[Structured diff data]

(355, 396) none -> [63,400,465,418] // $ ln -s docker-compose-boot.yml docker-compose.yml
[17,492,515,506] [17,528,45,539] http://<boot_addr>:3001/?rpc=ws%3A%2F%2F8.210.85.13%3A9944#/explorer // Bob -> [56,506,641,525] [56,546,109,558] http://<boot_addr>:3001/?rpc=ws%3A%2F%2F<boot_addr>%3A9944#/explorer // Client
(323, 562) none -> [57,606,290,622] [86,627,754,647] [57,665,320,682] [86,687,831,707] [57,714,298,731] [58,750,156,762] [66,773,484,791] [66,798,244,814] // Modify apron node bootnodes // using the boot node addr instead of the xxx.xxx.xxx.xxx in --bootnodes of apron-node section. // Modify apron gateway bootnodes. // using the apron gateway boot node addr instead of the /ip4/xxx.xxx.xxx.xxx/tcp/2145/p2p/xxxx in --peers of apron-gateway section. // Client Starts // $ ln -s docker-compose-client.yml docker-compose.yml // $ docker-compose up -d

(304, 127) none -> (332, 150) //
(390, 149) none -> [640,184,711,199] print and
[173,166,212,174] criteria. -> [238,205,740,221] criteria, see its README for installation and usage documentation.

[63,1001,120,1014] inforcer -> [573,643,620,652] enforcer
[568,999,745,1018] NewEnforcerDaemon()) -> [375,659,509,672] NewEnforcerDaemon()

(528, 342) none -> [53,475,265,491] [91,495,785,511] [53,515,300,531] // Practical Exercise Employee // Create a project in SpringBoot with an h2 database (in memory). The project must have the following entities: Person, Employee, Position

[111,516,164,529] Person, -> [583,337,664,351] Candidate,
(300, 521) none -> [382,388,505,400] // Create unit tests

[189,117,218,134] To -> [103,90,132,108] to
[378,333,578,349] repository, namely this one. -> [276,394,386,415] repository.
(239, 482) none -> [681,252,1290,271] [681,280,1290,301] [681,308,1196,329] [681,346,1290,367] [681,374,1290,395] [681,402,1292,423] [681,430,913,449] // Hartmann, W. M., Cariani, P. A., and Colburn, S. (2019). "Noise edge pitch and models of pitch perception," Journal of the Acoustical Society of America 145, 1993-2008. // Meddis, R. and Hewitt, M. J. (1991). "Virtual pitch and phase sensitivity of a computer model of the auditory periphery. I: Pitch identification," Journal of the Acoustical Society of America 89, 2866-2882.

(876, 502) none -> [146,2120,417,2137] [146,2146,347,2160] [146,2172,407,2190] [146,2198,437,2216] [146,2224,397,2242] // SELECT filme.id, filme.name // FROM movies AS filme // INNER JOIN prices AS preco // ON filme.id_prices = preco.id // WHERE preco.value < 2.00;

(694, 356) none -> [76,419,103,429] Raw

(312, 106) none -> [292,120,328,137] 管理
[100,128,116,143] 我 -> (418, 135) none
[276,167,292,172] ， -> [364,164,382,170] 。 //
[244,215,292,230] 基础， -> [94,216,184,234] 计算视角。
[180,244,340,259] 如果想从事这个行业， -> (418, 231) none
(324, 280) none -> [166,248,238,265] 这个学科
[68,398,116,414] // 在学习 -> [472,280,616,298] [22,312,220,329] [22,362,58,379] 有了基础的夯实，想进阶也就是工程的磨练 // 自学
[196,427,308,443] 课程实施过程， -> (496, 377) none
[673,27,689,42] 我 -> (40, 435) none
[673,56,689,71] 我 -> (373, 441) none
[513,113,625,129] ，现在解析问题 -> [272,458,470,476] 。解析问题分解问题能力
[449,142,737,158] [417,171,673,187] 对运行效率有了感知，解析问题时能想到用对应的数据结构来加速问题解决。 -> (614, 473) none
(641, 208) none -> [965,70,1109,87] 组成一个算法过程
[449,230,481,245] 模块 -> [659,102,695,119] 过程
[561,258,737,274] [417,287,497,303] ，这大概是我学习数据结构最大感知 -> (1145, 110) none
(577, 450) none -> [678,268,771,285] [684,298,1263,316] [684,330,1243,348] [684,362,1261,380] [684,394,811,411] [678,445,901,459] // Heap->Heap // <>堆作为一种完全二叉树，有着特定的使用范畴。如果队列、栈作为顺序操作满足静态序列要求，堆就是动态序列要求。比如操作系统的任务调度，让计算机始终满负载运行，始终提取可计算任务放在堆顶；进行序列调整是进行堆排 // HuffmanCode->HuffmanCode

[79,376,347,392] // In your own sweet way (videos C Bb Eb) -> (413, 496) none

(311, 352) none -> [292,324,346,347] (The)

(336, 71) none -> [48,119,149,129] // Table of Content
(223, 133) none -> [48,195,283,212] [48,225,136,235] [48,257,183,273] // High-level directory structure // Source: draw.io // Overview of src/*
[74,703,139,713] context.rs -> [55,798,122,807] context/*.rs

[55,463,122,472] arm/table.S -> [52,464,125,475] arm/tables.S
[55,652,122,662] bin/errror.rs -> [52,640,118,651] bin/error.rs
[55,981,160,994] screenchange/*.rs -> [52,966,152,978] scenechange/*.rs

WORK TASK
Give only the lines from the one holding "[244,215,292,230] 基础， ->" through the one holding "[673,56,689,71] 我 -> (373, 441) none", each restated exactly as it appears above.

ANSWER
[244,215,292,230] 基础， -> [94,216,184,234] 计算视角。
[180,244,340,259] 如果想从事这个行业， -> (418, 231) none
(324, 280) none -> [166,248,238,265] 这个学科
[68,398,116,414] // 在学习 -> [472,280,616,298] [22,312,220,329] [22,362,58,379] 有了基础的夯实，想进阶也就是工程的磨练 // 自学
[196,427,308,443] 课程实施过程， -> (496, 377) none
[673,27,689,42] 我 -> (40, 435) none
[673,56,689,71] 我 -> (373, 441) none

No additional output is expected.